Kasım! Nefret ediyorum senden bir pastırma yazı sıcağın; bir ingiltere pusu yağmurlu sabahların! Oynadın ruhumla bıkmadan. Mahvoldum 30 gününün hepsinde, yüzünü gösterdiğin güneşi ertesi sabah aldın hep benden! Aptalsın! Nolcak! :.(
Tamam biliyorum önün zemheri, bilmediğimi mi sanıyosun biliyorum işte! Hem kış olsun önümüz ne farkeder, kış gecelerinde daha da sıcacık olurum hem ben uyurken, yeterdi benim ısım Aralığına da Ocak, hatta Şubata da. Kalorifer benim kalbim, minicik bir kalorifer niye anlamadın ki?

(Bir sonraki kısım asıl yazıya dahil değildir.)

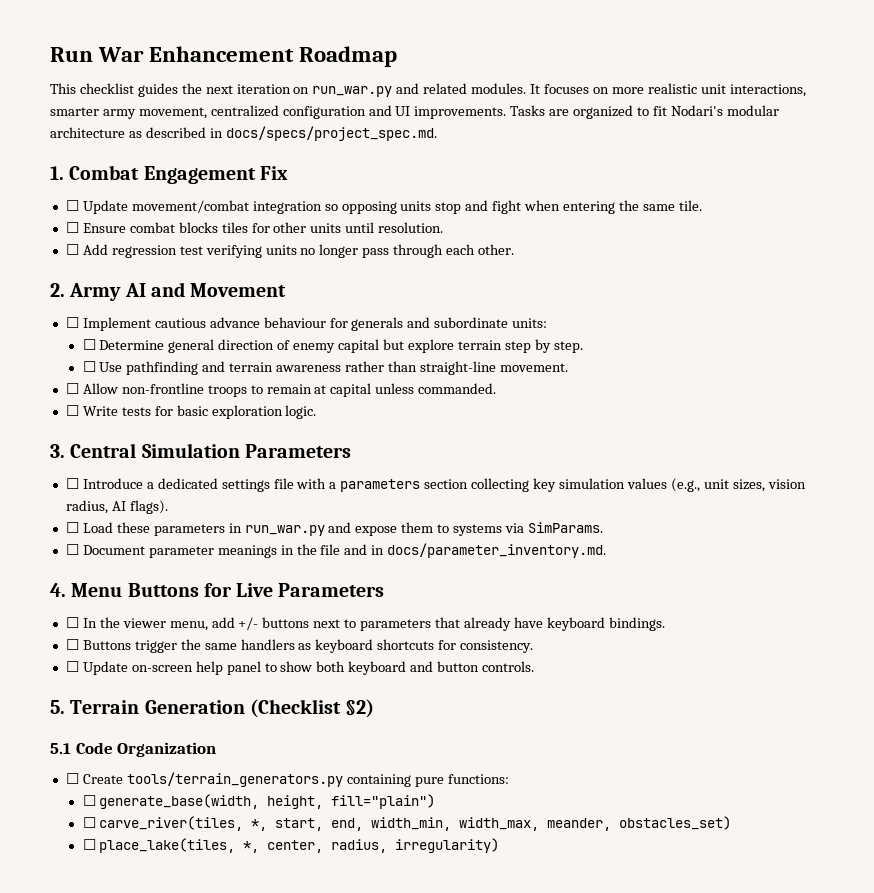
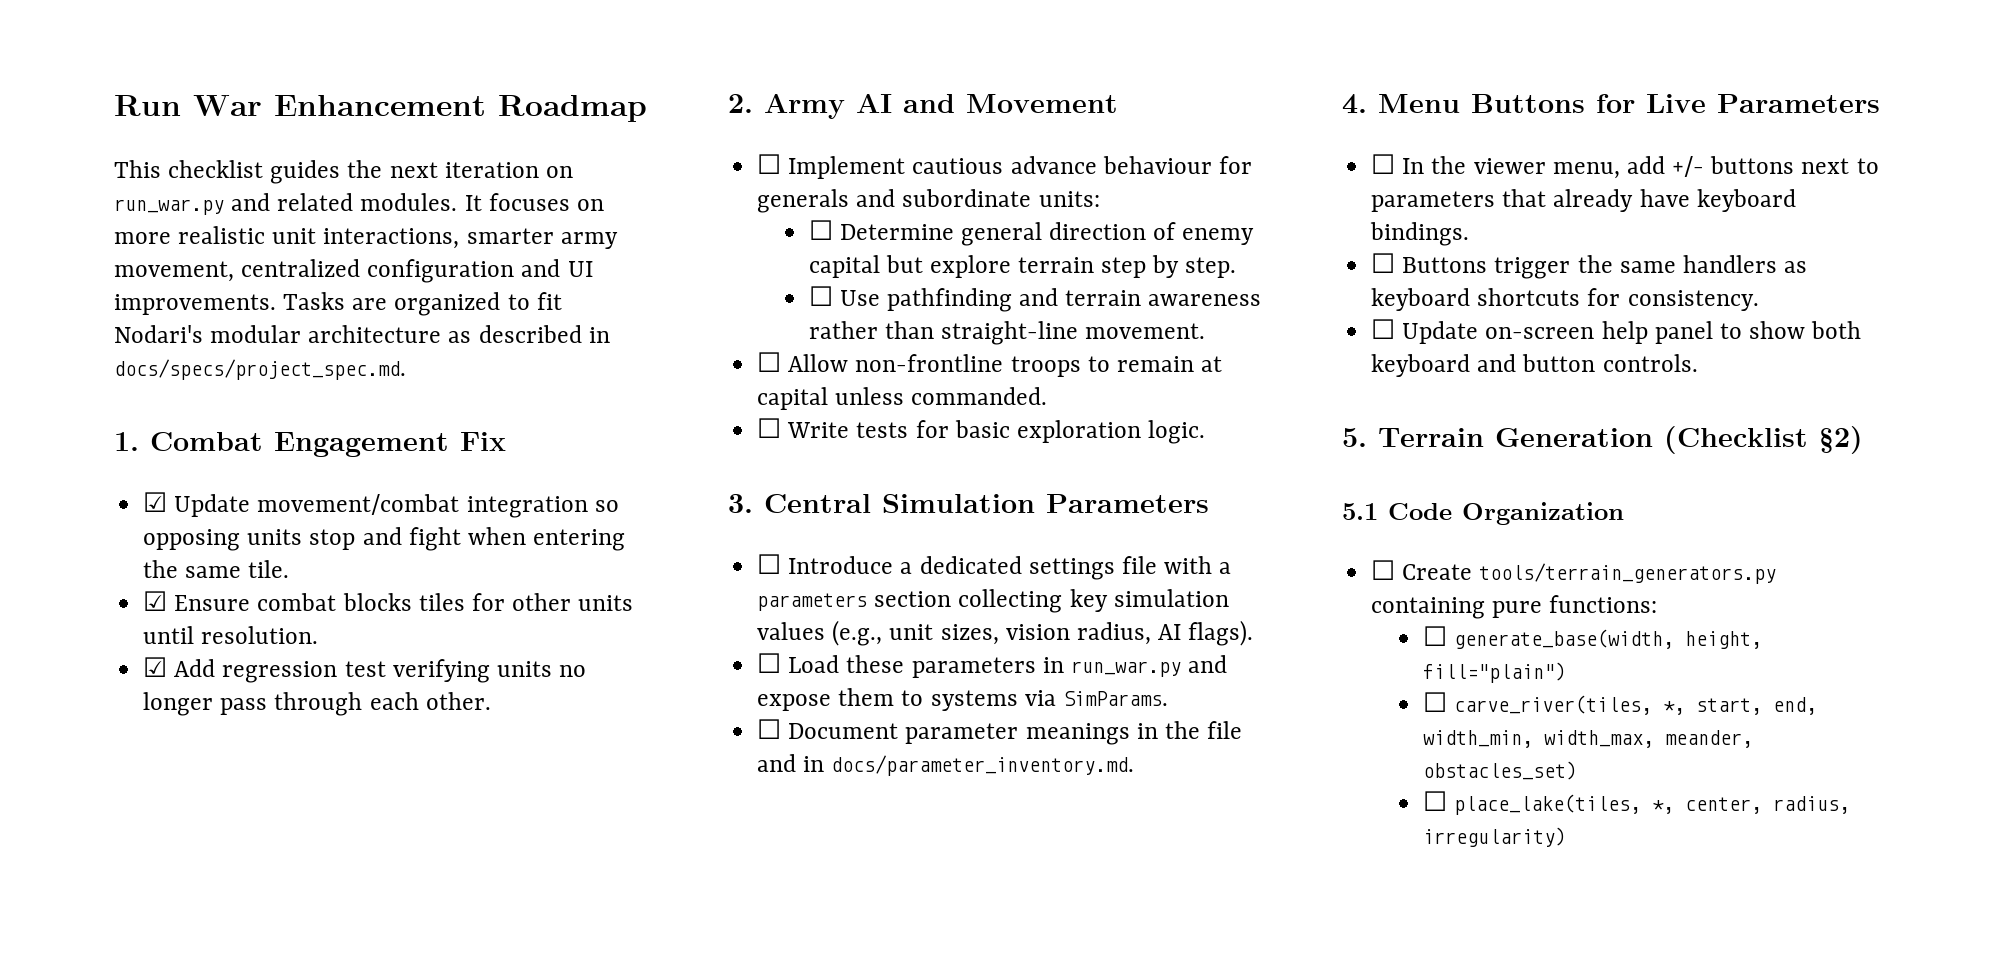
- ☐ Update movement/combat integration so opposing units stop and fight when entering the same tile.
+ ☑ Update movement/combat integration so opposing units stop and fight when entering the same tile.
- ☐ Ensure combat blocks tiles for other units until resolution.
+ ☑ Ensure combat blocks tiles for other units until resolution.
- ☐ Add regression test verifying units no longer pass through each other.
+ ☑ Add regression test verifying units no longer pass through each other.

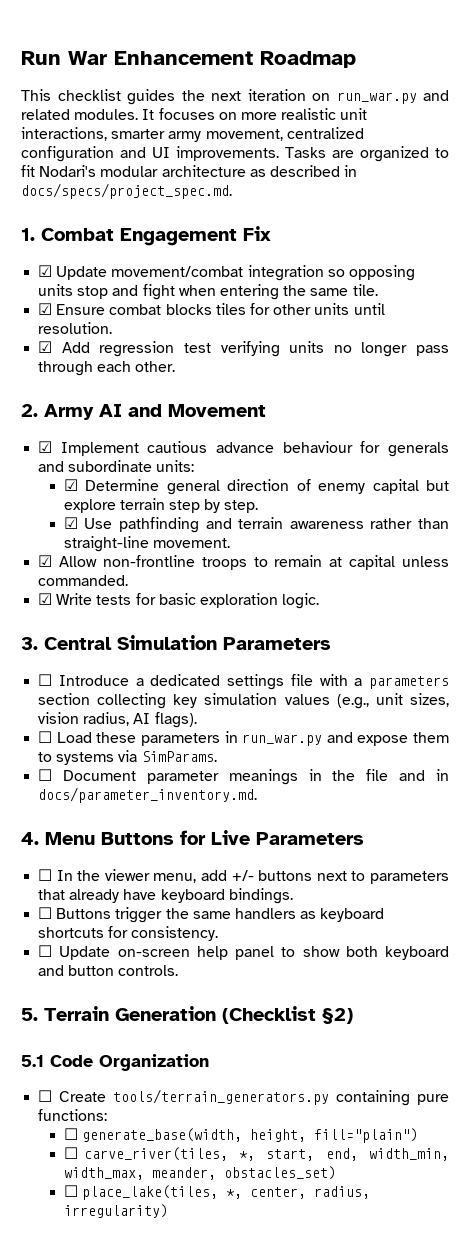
- ☐ Implement cautious advance behaviour for generals and subordinate units:
+ ☑ Implement cautious advance behaviour for generals and subordinate units:
- ☐ Determine general direction of enemy capital but explore terrain step by step.
+ ☑ Determine general direction of enemy capital but explore terrain step by step.
- ☐ Use pathfinding and terrain awareness rather than straight-line movement.
+ ☑ Use pathfinding and terrain awareness rather than straight-line movement.
- ☐ Allow non-frontline troops to remain at capital unless commanded.
+ ☑ Allow non-frontline troops to remain at capital unless commanded.
- ☐ Write tests for basic exploration logic.
+ ☑ Write tests for basic exploration logic.

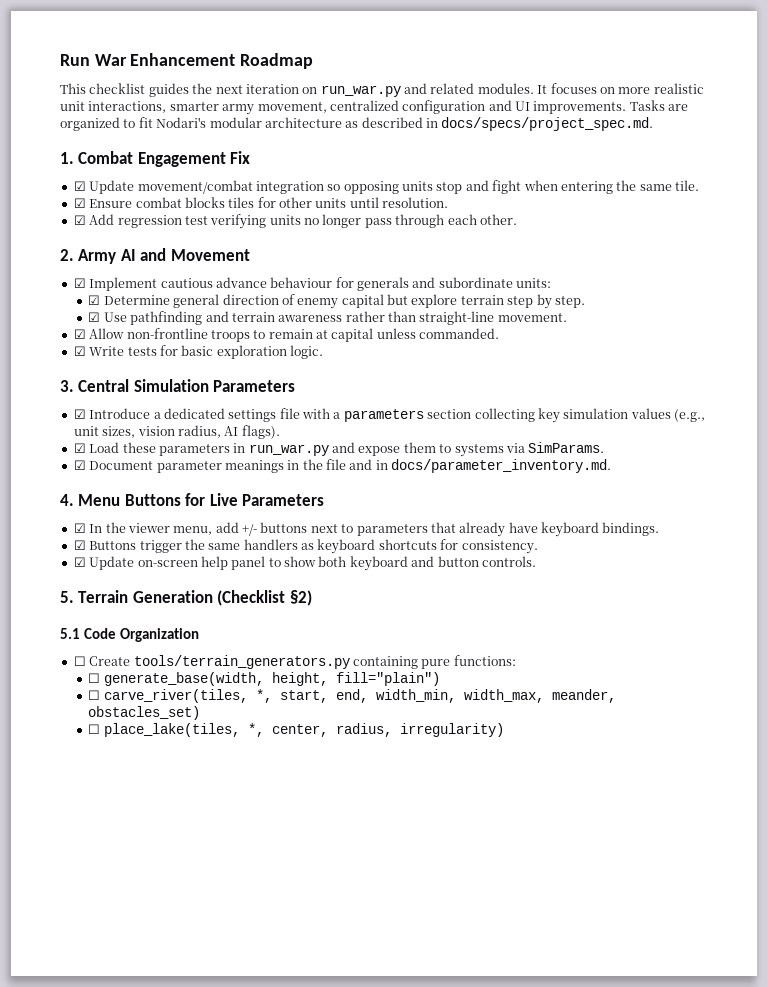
- ☐ Introduce a dedicated settings file with a parameters section collecting key simulation values (e.g., unit sizes, vision radius, AI flags).
+ ☑ Introduce a dedicated settings file with a parameters section collecting key simulation values (e.g., unit sizes, vision radius, AI flags).
- ☐ Load these parameters in run_war.py and expose them to systems via SimParams.
+ ☑ Load these parameters in run_war.py and expose them to systems via SimParams.
- ☐ Document parameter meanings in the file and in docs/parameter_inventory.md.
+ ☑ Document parameter meanings in the file and in docs/parameter_inventory.md.
- ☐ In the viewer menu, add +/- buttons next to parameters that already have keyboard bindings.
+ ☑ In the viewer menu, add +/- buttons next to parameters that already have keyboard bindings.
- ☐ Buttons trigger the same handlers as keyboard shortcuts for consistency.
+ ☑ Buttons trigger the same handlers as keyboard shortcuts for consistency.
- ☐ Update on-screen help panel to show both keyboard and button controls.
+ ☑ Update on-screen help panel to show both keyboard and button controls.

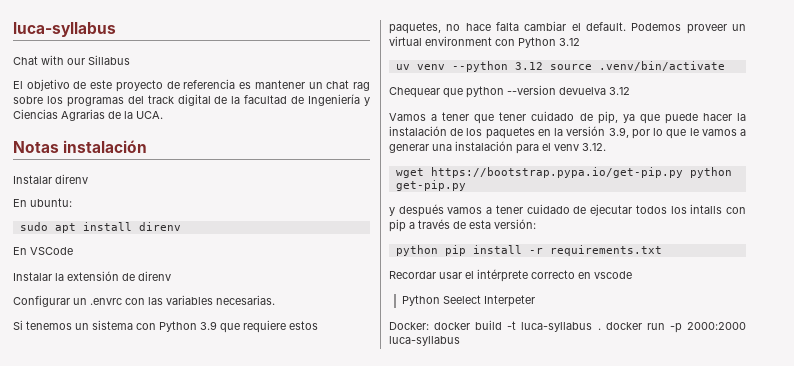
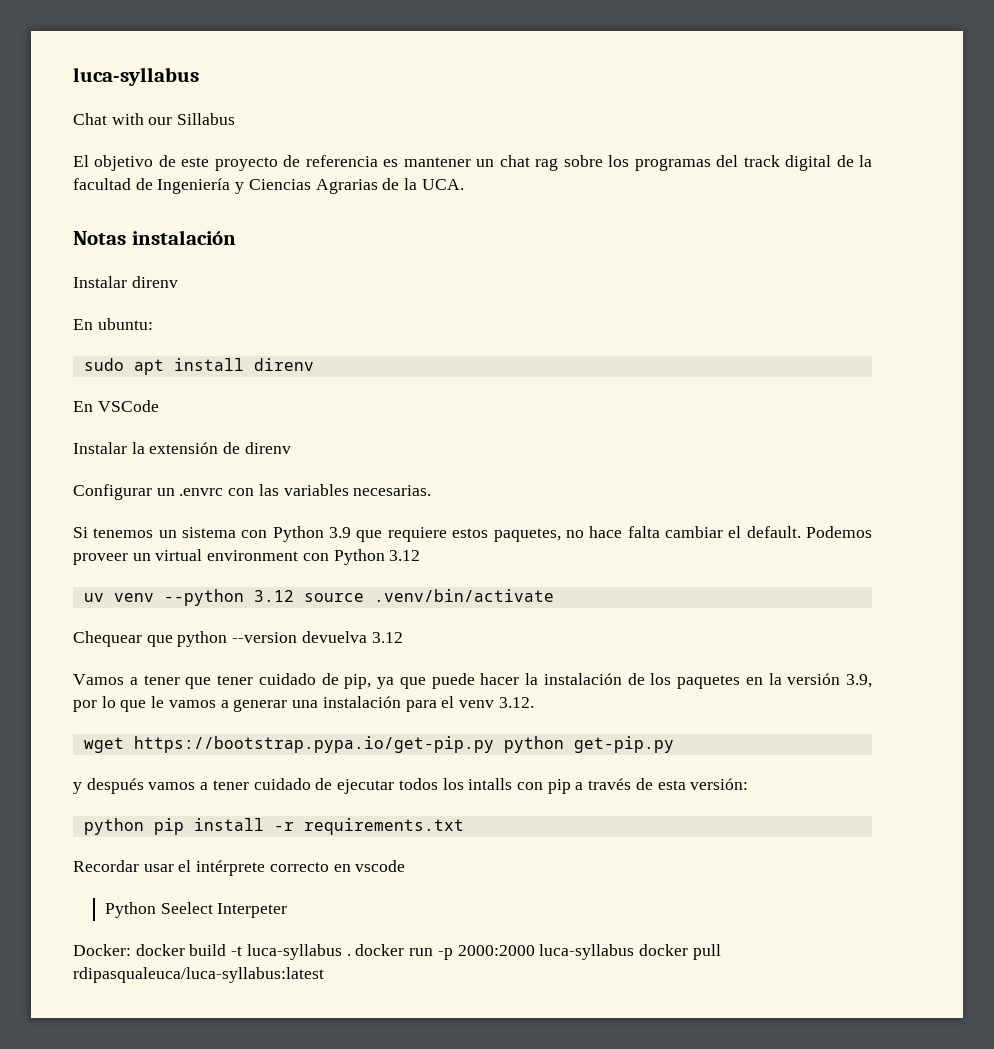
- Docker: docker build -t luca-syllabus . docker run -p 2000:2000 luca-syllabus
+ Docker: docker build -t luca-syllabus . docker run -p 2000:2000 luca-syllabus docker pull rdipasqualeuca/luca-syllabus:latest

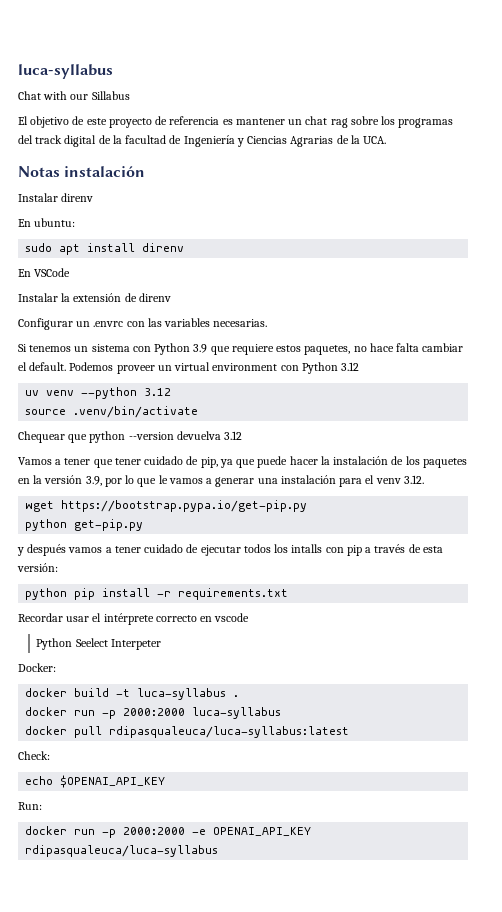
- uv venv --python 3.12 source .venv/bin/activate
+ uv venv --python 3.12
+ source .venv/bin/activate
- wget https://bootstrap.pypa.io/get-pip.py python get-pip.py
+ wget https://bootstrap.pypa.io/get-pip.py
+ python get-pip.py
- Docker: docker build -t luca-syllabus . docker run -p 2000:2000 luca-syllabus docker pull rdipasqualeuca/luca-syllabus:latest
+ Docker:
+ docker build -t luca-syllabus .
+ docker run -p 2000:2000 luca-syllabus
+ docker pull rdipasqualeuca/luca-syllabus:latest
+ Check:
+ echo $OPENAI_API_KEY
+ Run:
+ docker run -p 2000:2000 -e OPENAI_API_KEY rdipasqualeuca/luca-syllabus

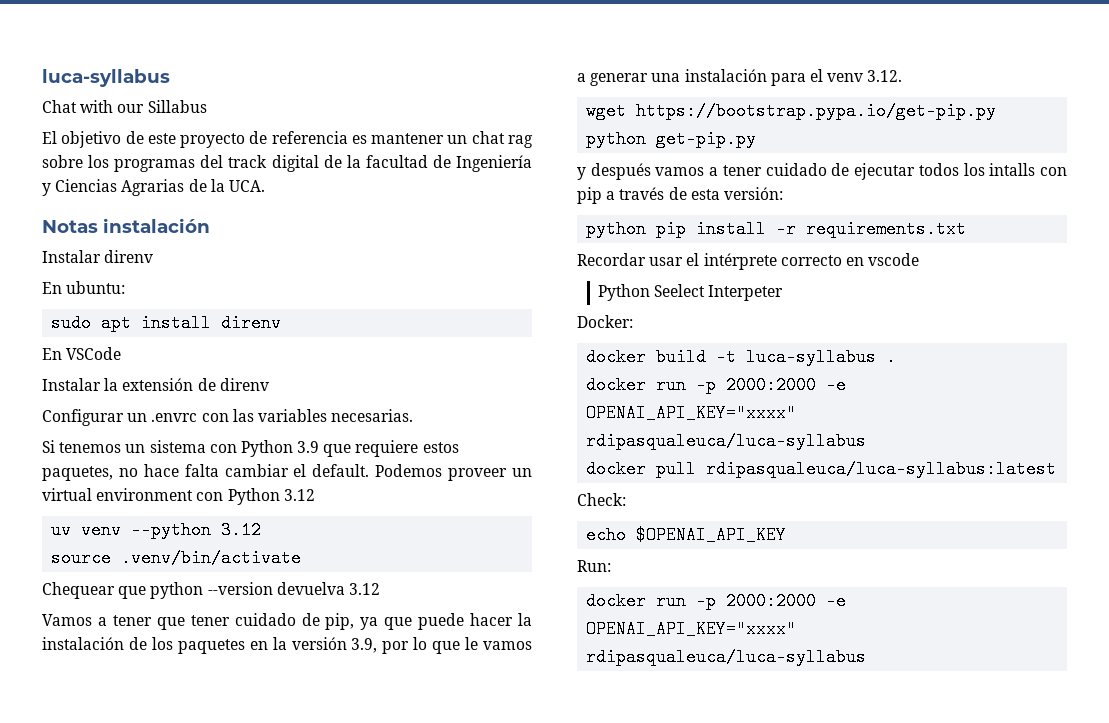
  docker build -t luca-syllabus .
- docker run -p 2000:2000 luca-syllabus
+ docker run -p 2000:2000 -e OPENAI_API_KEY="xxxx" rdipasqualeuca/luca-syllabus
  Run:
- docker run -p 2000:2000 -e OPENAI_API_KEY rdipasqualeuca/luca-syllabus
+ docker run -p 2000:2000 -e OPENAI_API_KEY="xxxx" rdipasqualeuca/luca-syllabus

Nefret ediyorum yağmurundan!!!! Nefret ediyorum!
Yağmur demişken. Bu gün yağmurunun altında kırık şemsiyemle yürürken heyecandan deli gibi çişim geldi aptal Kasım. Çok komiğim değil mi? Evet biliyorum en az senin kadar aptalım hatta. İnsan kırk senelik sevgilisini -sevgili mi, değil mi? çok utanıyorum kendimden- görmeye giderken kramp girer mi midesine. Ne doktor arkadaşlarından birisi ne de o, kimse görmedi ki tepedeki köşeden, uzun uzun, kırlaşmış saçlarını sonra sırtını ve biraz da poposunu seyrettiğimi. Ne o biliyor onu nasıl sevdiğimi, ne sen, ne de annem! Ama neden, neden beraber olamıyoruz, bir anlat, son bi kez daha anlat hadi. Çok mutsuzum Kasım. Çok...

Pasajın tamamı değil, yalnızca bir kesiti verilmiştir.